Collected data entries:
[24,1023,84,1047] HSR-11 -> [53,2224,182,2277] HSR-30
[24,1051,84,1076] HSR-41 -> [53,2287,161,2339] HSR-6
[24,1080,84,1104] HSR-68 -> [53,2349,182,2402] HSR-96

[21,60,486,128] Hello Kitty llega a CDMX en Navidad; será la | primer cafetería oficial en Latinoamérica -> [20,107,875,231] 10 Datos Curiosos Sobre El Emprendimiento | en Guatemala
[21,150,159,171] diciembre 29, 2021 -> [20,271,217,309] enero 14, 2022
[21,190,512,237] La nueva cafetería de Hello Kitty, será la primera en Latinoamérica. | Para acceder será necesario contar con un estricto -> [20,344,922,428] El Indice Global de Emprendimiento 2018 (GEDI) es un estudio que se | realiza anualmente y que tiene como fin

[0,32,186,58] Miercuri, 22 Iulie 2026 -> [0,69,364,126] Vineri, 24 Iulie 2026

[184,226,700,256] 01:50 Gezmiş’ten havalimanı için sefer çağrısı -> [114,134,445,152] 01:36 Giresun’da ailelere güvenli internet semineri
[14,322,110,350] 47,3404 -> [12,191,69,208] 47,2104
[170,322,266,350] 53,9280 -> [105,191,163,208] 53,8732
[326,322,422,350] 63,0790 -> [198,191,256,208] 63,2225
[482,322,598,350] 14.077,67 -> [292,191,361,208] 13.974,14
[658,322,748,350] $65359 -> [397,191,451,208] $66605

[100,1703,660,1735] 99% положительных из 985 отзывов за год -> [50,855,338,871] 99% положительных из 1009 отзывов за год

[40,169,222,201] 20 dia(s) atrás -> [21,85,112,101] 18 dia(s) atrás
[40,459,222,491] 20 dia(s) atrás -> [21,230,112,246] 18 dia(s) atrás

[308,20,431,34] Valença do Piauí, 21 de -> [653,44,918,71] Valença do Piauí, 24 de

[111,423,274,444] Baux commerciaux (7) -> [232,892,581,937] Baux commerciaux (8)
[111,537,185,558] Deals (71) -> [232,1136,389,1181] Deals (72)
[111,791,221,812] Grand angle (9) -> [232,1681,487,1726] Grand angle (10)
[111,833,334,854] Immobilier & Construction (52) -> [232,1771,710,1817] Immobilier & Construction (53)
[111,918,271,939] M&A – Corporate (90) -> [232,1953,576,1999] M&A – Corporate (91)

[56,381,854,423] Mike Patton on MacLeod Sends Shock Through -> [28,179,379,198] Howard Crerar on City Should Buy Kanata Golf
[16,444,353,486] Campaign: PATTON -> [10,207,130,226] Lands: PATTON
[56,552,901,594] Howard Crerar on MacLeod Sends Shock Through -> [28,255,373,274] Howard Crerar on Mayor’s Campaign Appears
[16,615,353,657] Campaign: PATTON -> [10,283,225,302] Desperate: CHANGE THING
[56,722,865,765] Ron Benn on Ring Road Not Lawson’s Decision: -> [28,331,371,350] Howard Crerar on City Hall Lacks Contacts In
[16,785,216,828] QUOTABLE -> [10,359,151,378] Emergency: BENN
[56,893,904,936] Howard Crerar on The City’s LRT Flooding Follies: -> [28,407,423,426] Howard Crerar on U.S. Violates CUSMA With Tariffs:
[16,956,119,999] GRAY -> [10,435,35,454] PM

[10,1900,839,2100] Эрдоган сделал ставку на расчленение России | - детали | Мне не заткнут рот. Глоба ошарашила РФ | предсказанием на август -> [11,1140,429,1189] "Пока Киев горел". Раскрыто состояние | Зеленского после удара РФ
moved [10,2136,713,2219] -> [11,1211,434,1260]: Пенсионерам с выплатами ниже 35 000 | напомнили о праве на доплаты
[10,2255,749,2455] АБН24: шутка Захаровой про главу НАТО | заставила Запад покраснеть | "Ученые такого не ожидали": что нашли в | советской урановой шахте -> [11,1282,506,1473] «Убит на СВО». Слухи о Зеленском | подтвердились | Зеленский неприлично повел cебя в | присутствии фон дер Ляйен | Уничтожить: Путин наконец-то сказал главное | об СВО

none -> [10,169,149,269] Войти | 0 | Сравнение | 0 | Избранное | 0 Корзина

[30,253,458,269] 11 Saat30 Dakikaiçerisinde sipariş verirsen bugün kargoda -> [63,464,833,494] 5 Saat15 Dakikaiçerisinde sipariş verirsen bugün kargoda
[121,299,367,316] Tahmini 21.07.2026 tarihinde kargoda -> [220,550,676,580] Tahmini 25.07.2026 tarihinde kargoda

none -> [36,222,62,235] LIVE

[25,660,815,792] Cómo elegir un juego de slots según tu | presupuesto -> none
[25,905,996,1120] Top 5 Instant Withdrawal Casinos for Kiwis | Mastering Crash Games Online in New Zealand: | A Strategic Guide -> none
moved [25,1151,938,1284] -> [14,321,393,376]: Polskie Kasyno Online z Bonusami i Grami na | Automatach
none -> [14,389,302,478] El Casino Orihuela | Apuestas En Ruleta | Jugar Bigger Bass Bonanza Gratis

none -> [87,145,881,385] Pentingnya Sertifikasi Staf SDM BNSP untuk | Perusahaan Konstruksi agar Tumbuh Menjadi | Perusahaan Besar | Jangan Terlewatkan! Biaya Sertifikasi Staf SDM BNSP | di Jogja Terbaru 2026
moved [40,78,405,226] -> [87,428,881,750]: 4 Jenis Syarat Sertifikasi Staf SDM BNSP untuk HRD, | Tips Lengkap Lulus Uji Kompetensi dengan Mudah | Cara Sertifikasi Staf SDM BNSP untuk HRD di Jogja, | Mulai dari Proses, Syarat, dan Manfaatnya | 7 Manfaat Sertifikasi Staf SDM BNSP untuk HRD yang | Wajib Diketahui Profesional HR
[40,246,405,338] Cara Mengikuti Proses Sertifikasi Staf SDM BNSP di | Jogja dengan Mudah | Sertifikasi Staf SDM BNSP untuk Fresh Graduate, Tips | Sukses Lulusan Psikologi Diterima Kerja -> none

● EXERCISE: Show the lines of the data that hold the word "Campaign".

● COMPLETED TASK:
[16,444,353,486] Campaign: PATTON -> [10,207,130,226] Lands: PATTON
[56,552,901,594] Howard Crerar on MacLeod Sends Shock Through -> [28,255,373,274] Howard Crerar on Mayor’s Campaign Appears
[16,615,353,657] Campaign: PATTON -> [10,283,225,302] Desperate: CHANGE THING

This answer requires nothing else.